The tumor finally ate his body. One leg was swollen due to water retention, while the other one was skinny and fragile. It looked obscure, not human anymore. He decayed, while his soft, blue eyes were watching me, kindly checking if I could bear his body dying. I will never forget those looks.

With me, he was able to make morbid jokes about the death that was lingering, about being still alive in a body that was dependent on machines. We shared laughter, but also the silence after. A wordless space.

We knew.

Step by step, he let go of all that he was attached to. His armor fell. And what was the Nepal map and timid smile two years ago were long hugs, and huge, goofy smiles now. There was unconditional love in his eyes.

This tumor had brought him to an inner place of peace and it pulled me in as well.

And then he died.

With his death, I, equally armored, broke open. My heart cracked so that I was finally able to feel. And I was falling in love with life.

All that was numb—that I had abandoned—rippled to the surface. I finally could feel—intense, yes—but so alive.

With being vulnerable and shyly rediscovering life, I attracted people I really longed to connect with and places that nourished my heart and soul instead of feeding my ego. I existed without knowing what I was, because what I played before was a show and I noticed what I was attached to (in an unhealthy way), and let it be buried with him.

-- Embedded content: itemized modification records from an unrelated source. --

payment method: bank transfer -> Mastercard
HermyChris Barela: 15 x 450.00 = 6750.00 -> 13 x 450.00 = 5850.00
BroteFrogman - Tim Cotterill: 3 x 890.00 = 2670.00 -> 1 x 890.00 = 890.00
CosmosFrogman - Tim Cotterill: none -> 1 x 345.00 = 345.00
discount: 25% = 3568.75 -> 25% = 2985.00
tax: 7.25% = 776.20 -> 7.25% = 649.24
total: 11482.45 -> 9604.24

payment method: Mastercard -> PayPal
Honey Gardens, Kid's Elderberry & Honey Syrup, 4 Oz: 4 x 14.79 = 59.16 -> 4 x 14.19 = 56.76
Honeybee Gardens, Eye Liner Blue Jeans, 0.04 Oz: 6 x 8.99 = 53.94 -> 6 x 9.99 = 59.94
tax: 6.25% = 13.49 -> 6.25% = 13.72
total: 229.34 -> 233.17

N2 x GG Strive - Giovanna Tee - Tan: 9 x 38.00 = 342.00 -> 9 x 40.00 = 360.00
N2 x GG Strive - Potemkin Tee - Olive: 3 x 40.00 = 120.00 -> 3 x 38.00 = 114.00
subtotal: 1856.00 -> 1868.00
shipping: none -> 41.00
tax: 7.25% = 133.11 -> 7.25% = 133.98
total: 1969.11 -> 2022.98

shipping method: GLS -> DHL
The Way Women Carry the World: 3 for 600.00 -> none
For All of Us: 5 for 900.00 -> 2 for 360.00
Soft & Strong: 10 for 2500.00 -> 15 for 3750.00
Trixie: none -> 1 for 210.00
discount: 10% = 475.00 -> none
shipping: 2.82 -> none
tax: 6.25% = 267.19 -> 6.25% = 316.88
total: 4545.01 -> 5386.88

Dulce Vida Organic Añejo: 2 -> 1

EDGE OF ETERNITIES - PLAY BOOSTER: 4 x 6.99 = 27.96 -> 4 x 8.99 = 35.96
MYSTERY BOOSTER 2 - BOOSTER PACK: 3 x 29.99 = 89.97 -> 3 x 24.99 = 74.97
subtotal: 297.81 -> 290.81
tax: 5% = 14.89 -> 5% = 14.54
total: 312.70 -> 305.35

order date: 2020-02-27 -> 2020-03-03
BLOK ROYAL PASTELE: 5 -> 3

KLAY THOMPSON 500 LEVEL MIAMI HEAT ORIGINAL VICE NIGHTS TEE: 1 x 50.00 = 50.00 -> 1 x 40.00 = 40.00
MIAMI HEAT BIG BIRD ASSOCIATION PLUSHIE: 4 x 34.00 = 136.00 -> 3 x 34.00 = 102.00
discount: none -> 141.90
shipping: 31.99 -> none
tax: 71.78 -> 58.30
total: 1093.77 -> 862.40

He had been with me for the next years and somehow became a guide, directing me when I fell into old patterns. But much more importantly, there was this profoundly accepting voice inside me:

Surrender. Trust. Dare to fall. You will land where you belong.

His death was not graceful—his dying, though, was.

Of course, I miss the dad I had for two years whom I never had when I was a child. But I wouldn’t change anything if I could, because I know in my heart that his death was the gift for my soul to wake up to life and for his to heal.

Thank you, Papa, for your last gift.